Date-time Conversion Functions to and from Character

Description

Functions to convert between character representations and objects of classes "POSIXlt" and "POSIXct" representing calendar dates and times.

Usage

format.POSIXct(x, format = "", tz = "", usetz = FALSE, ...)
format.POSIXlt(x, format = "", usetz = FALSE, ...)

## S3 method for class 'POSIXt'
as.character(x, ...)

strftime(x, format="%Y-%m-%d %X", usetz = FALSE, ...)
strptime(x, format)

ISOdatetime(year, month, day, hour, min, sec, tz = "")
ISOdate(year, month, day, hour = 12, min = 0, sec = 0, tz = "GMT")

Arguments

x

An object to be converted.

tz

A timezone specification to be used for the conversion. System-specific, but "" is the current time zone, and "GMT" is UTC.

format

A character vector. The default is "%Y-%m-%d %H:%M:%S" if any component has a time component which is not midnight, and "%Y-%m-%d" otherwise.

...

Further arguments to be passed from or to other methods.

usetz

logical. Should the timezone be appended to the output? This is used in printing time, and as a workaround for problems with using "%Z" on most Linux systems.

year, month, day

numerical values to specify a day.

hour, min, sec

numerical values for a time within a day.

Details

strftime is an alias for format.POSIXlt, and format.POSIXct first converts to class "POSIXct" by calling as.POSIXct. Note that only that conversion depends on the time zone.

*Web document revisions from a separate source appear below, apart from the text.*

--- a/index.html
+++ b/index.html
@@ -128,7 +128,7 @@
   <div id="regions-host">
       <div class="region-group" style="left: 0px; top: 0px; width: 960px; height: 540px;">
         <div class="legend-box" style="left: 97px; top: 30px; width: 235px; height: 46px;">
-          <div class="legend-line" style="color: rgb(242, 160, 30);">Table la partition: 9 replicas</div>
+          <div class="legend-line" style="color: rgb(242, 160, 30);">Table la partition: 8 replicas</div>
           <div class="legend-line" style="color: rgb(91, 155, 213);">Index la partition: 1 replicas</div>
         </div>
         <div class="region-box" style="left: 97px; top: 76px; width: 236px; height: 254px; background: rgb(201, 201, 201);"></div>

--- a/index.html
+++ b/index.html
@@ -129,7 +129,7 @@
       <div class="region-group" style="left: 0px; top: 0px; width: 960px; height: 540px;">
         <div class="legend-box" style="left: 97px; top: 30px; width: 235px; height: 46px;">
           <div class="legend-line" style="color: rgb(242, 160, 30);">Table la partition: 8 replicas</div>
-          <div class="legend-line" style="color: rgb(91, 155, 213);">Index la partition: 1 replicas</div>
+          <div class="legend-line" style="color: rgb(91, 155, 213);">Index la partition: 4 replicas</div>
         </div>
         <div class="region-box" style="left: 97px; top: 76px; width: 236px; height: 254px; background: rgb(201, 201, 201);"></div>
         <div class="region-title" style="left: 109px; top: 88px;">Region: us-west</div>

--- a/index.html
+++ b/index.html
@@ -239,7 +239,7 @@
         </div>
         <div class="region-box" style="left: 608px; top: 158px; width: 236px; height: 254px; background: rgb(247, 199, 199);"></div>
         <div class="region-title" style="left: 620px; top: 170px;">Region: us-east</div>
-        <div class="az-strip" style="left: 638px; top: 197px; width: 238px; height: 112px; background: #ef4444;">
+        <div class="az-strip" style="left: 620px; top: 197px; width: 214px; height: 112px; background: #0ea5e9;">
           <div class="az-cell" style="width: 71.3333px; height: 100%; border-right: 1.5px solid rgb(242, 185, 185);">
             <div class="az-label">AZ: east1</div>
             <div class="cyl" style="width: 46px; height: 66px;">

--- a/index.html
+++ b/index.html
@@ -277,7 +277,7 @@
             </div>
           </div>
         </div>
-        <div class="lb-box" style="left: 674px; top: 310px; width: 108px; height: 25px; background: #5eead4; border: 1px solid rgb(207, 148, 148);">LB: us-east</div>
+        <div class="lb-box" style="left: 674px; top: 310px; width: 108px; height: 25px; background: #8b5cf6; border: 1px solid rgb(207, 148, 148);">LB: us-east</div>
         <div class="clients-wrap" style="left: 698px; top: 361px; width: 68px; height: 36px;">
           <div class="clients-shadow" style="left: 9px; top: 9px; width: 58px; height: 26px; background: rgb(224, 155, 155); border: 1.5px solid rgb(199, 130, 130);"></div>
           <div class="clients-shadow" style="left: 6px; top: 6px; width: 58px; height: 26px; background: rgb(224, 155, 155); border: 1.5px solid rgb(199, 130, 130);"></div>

The usual vector re-cycling rules are applied to x and format so the answer will be of length that of the longer of the vectors.

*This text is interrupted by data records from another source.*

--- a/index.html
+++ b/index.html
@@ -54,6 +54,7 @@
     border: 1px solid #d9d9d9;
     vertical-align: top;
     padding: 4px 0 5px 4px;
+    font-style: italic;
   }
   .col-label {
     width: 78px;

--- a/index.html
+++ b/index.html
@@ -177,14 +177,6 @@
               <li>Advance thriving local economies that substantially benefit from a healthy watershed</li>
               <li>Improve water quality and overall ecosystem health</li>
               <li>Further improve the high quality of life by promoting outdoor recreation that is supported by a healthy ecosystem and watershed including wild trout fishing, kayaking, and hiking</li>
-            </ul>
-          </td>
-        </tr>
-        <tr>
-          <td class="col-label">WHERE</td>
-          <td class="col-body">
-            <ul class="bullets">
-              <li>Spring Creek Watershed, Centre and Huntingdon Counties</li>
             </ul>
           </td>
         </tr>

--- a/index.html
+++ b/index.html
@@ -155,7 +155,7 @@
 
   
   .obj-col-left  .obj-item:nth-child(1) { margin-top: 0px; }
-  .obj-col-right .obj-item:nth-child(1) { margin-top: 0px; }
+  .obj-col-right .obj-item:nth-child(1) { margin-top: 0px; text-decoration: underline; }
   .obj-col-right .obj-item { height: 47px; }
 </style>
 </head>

Locale-specific conversions to and from character strings are used where appropriate and available. This affects the names of the days and months, the AM/PM indicator (if used) and the separators in formats such as %x and %X.

The details of the formats are system-specific, but the following are defined by the POSIX standard for strftime and are likely to be widely available. Any character in the format string other than the % escapes is interpreted literally (and %% gives %).

%a

Abbreviated weekday name.

%A

Full weekday name.

%b

Abbreviated month name.

%B

Full month name.

%c

Date and time, locale-specific.

%d

Day of the month as decimal number (01–31).

%H

Hours as decimal number (00–23).

%I

Hours as decimal number (01–12).

%j

Day of year as decimal number (001–366).

%m

Month as decimal number (01–12).

%M

Minute as decimal number (00–59).

%p

AM/PM indicator in the locale. Used in conjuction with %I and not with %H.

%S

Second as decimal number (00–61), allowing for up to two leap-seconds.

%U

Week of the year as decimal number (00–53) using the first Sunday as day 1 of week 1.

%w

Weekday as decimal number (0–6, Sunday is 0).

%W

Week of the year as decimal number (00–53) using the first Monday as day 1 of week 1.

%x

Date, locale-specific.

%X

Time, locale-specific.

%y

Year without century (00–99). If you use this on input, which century you get is system-specific. So don't! Often values up to 69 are prefixed by 20 and 70–99 by 19.

%Y

Year with century.

%Z

(output only.) Time zone as a character string (empty if not available). Note: do not use this on Linux unless the TZ environment variable is set.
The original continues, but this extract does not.